▸ About this exercise: What you write must match exactly the lines from the one with "2024-08: 0.358 -> 0.48" through the last line of the material below.

▸ Supplied data:
.....
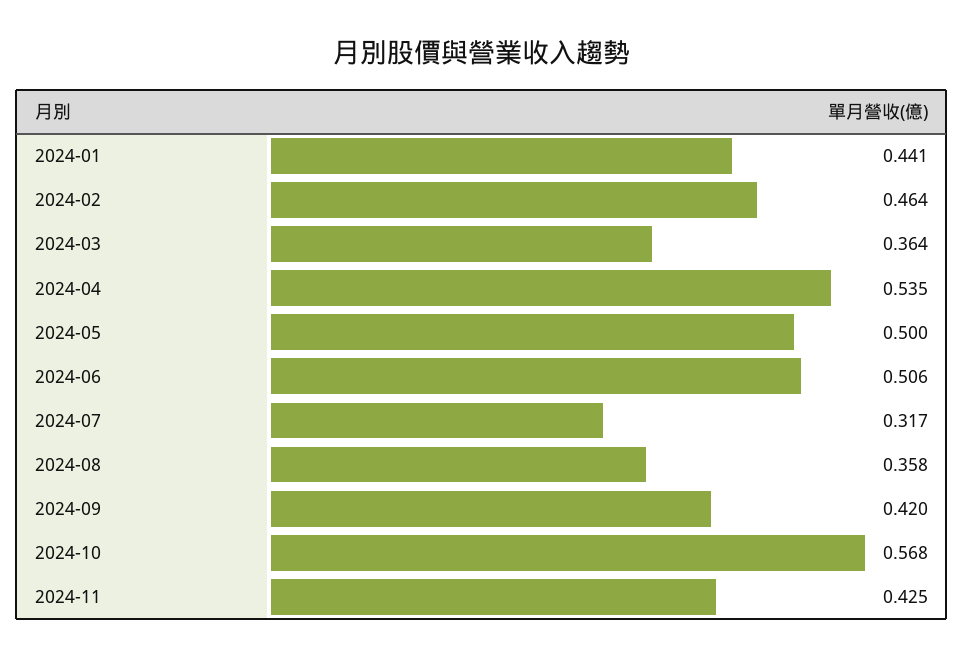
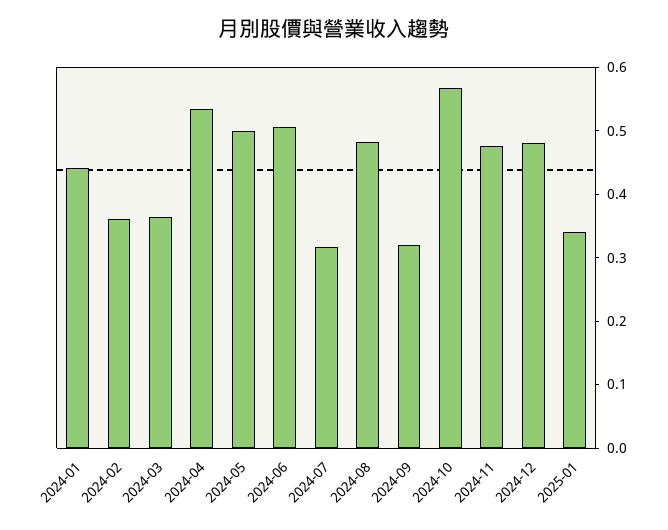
2024-02: 0.464 -> 0.36
2024-08: 0.358 -> 0.48
2024-09: 0.42 -> 0.32
2024-11: 0.425 -> 0.48
2024-12: none -> 0.48
2025-01: none -> 0.34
.....
▸ Answer for the task:
2024-08: 0.358 -> 0.48
2024-09: 0.42 -> 0.32
2024-11: 0.425 -> 0.48
2024-12: none -> 0.48
2025-01: none -> 0.34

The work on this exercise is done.